*TASK BRIEF*: Verbatim copy without images: repeat the records in full.

*Stored data entries*:
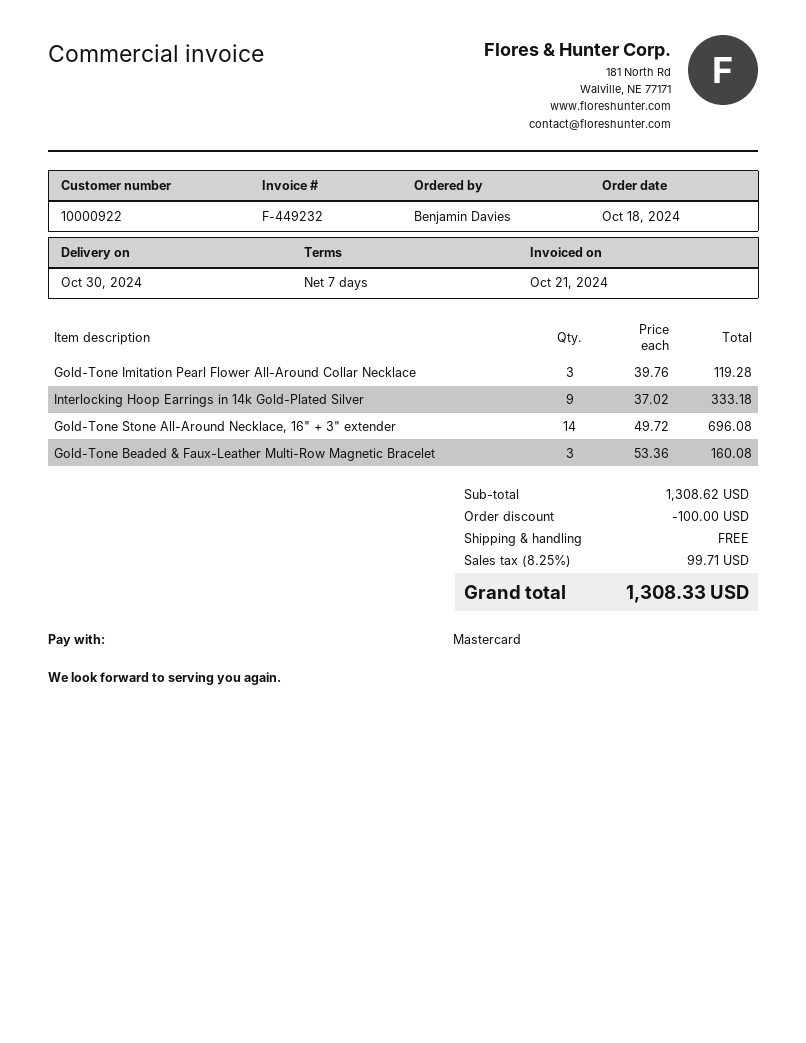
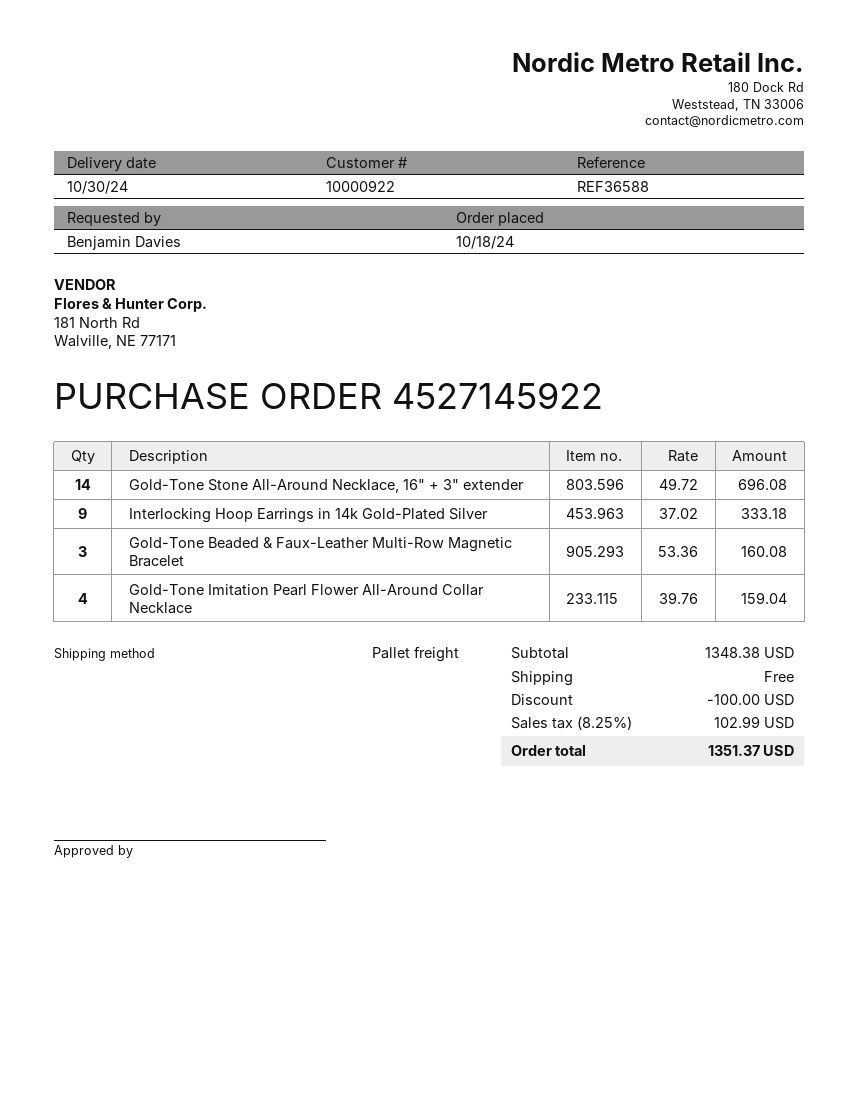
Gold-Tone Imitation Pearl Flower All-Around Collar Necklace: 3 x 39.76 = 119.28 -> 4 x 39.76 = 159.04
subtotal: 1308.62 -> 1348.38
tax: 8.25% = 99.71 -> 8.25% = 102.99
total: 1308.33 -> 1351.37

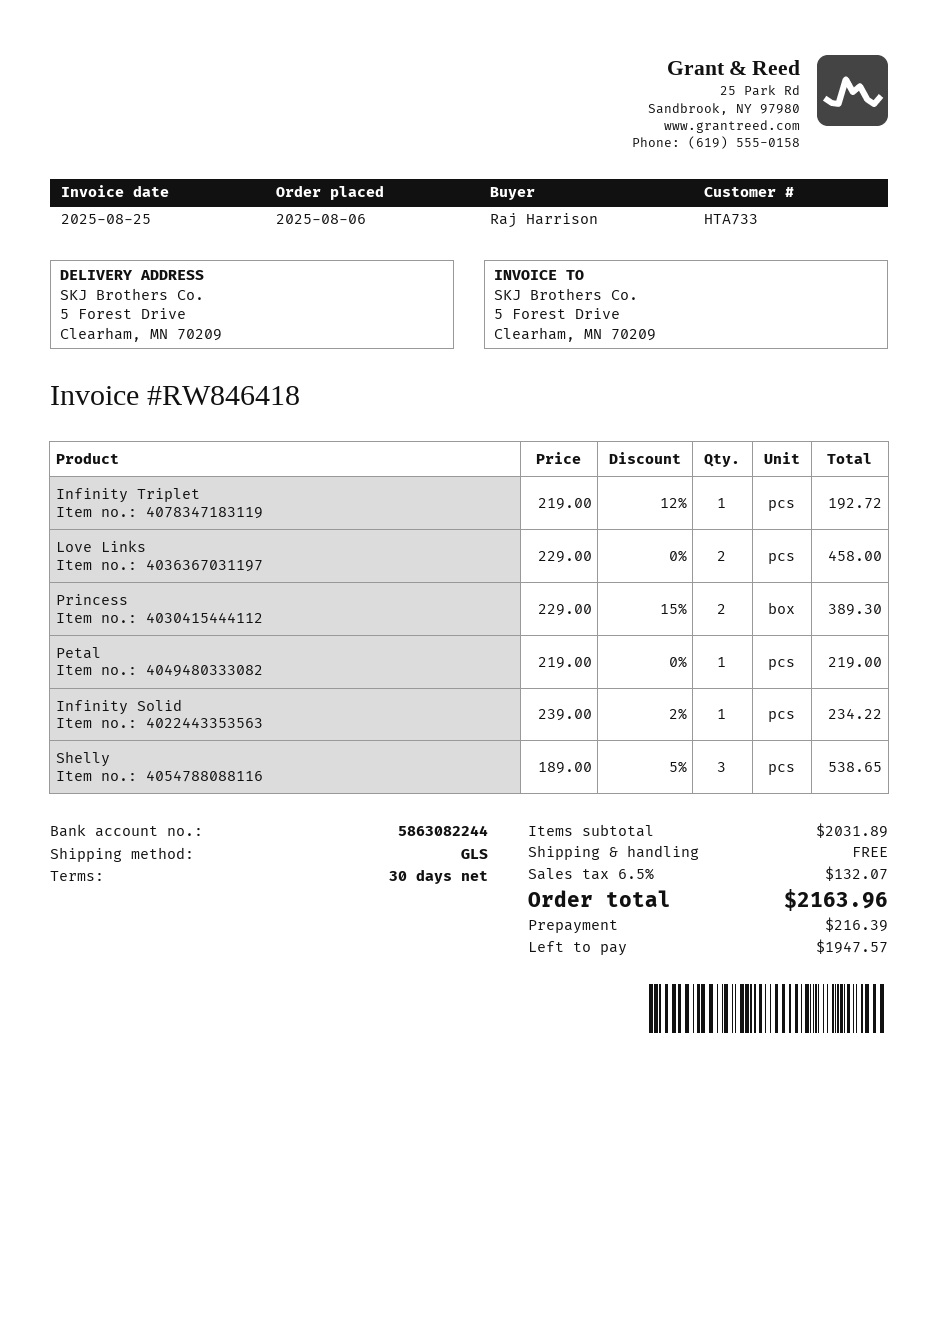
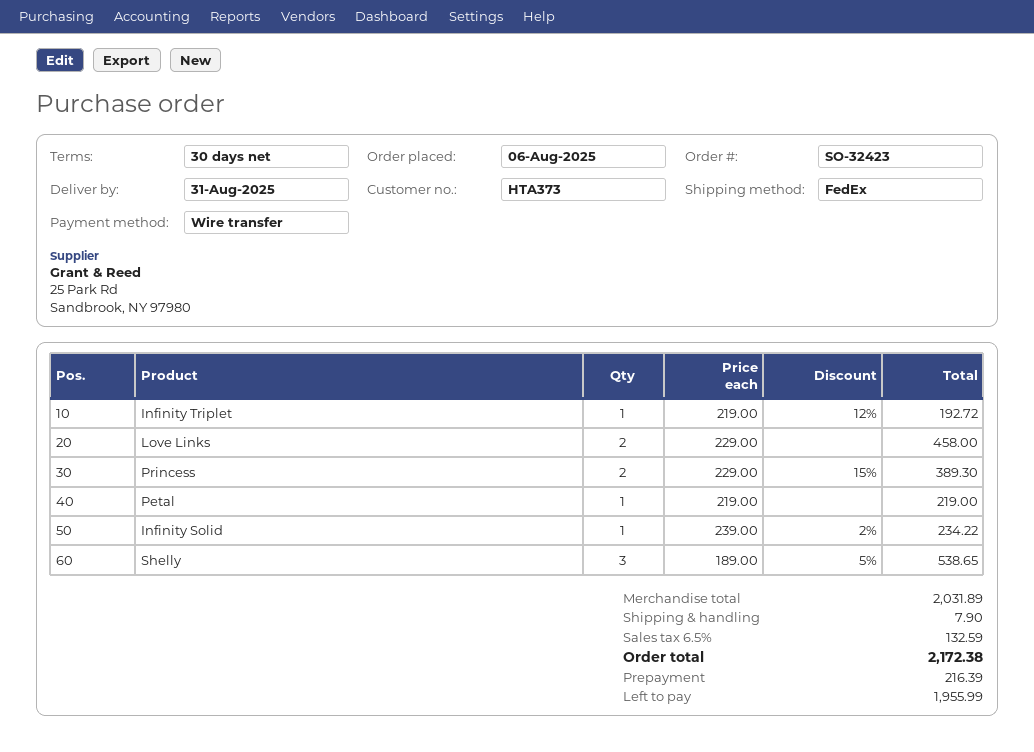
customer number: HTA733 -> HTA373
shipping method: GLS -> FedEx
shipping: 0.00 -> 7.90
tax: 6.5% = 132.07 -> 6.5% = 132.59
total: 2163.96 -> 2172.38
balance: 1947.57 -> 1955.99

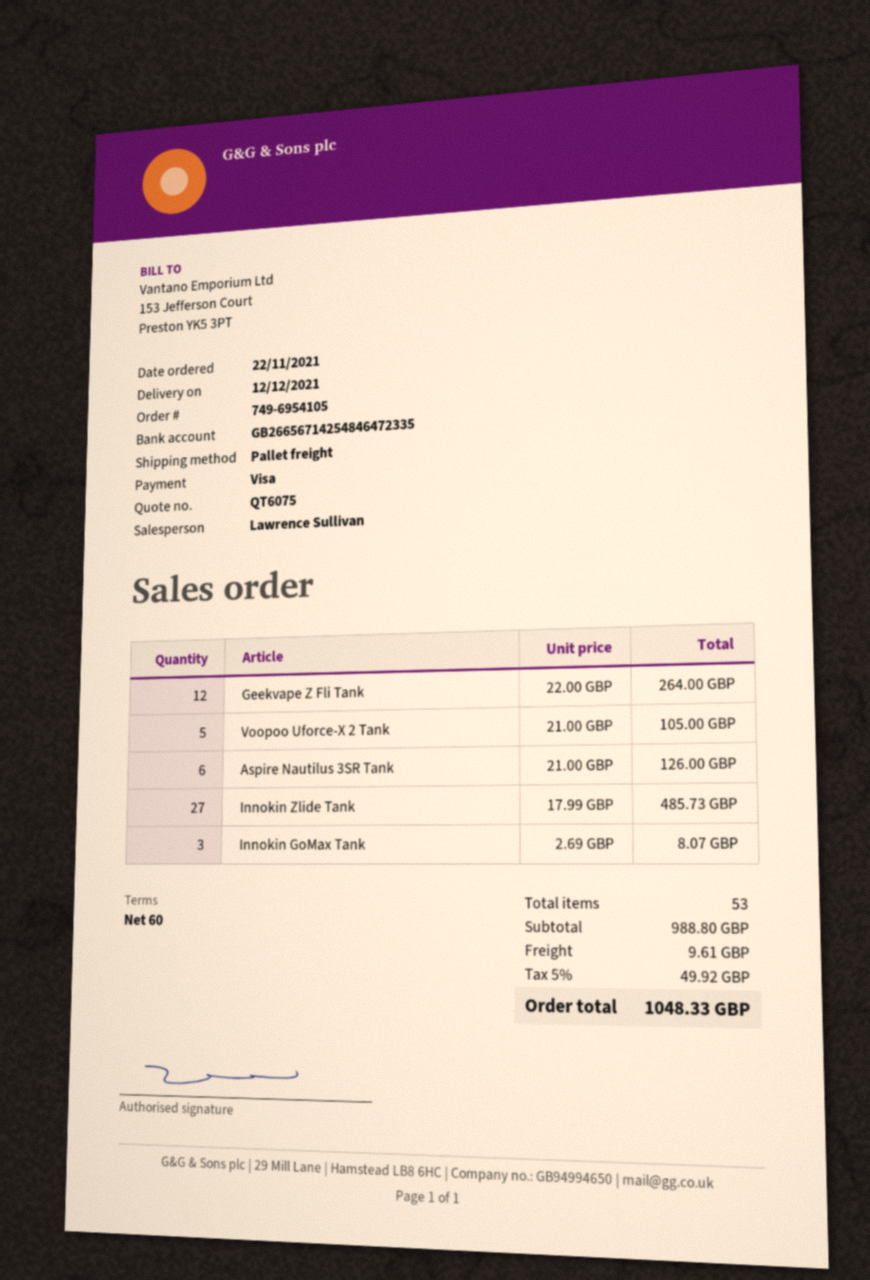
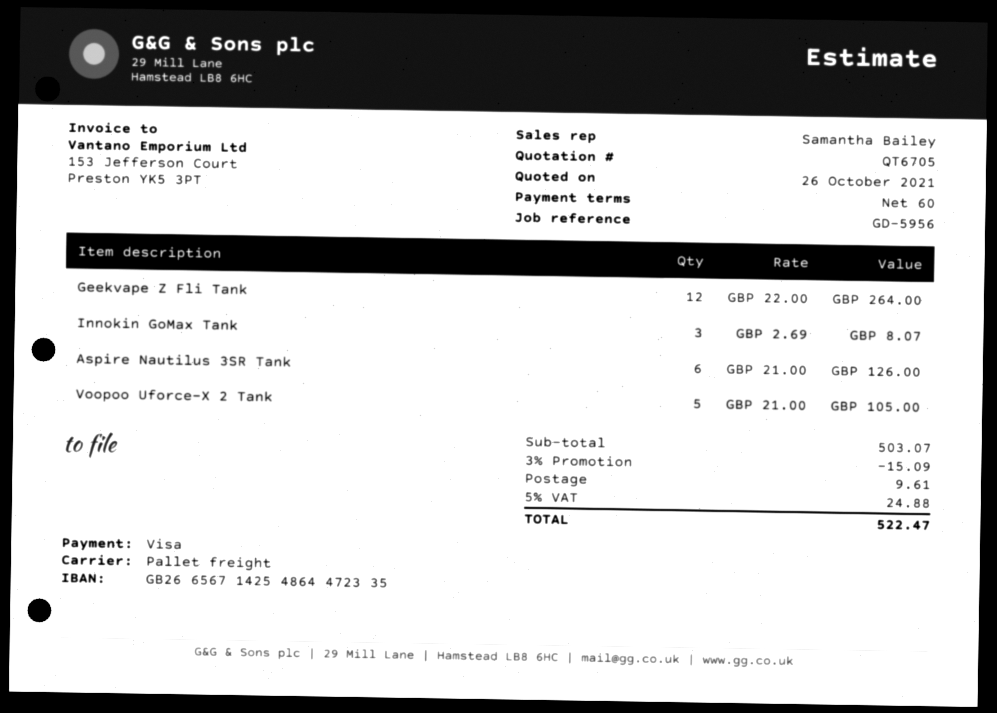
quote number: QT6075 -> QT6705
sales rep: Lawrence Sullivan -> Samantha Bailey
bank account: GB26656714254846472335 -> GB26656714254864472335
Innokin Zlide Tank: 27 x 17.99 = 485.73 -> none
subtotal: 988.80 -> 503.07
discount: none -> 3% = 15.09
tax: 5% = 49.92 -> 5% = 24.88
total: 1048.33 -> 522.47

*RESULT OF THE EXERCISE*:
Gold-Tone Imitation Pearl Flower All-Around Collar Necklace: 3 x 39.76 = 119.28 -> 4 x 39.76 = 159.04
subtotal: 1308.62 -> 1348.38
tax: 8.25% = 99.71 -> 8.25% = 102.99
total: 1308.33 -> 1351.37

customer number: HTA733 -> HTA373
shipping method: GLS -> FedEx
shipping: 0.00 -> 7.90
tax: 6.5% = 132.07 -> 6.5% = 132.59
total: 2163.96 -> 2172.38
balance: 1947.57 -> 1955.99

quote number: QT6075 -> QT6705
sales rep: Lawrence Sullivan -> Samantha Bailey
bank account: GB26656714254846472335 -> GB26656714254864472335
Innokin Zlide Tank: 27 x 17.99 = 485.73 -> none
subtotal: 988.80 -> 503.07
discount: none -> 3% = 15.09
tax: 5% = 49.92 -> 5% = 24.88
total: 1048.33 -> 522.47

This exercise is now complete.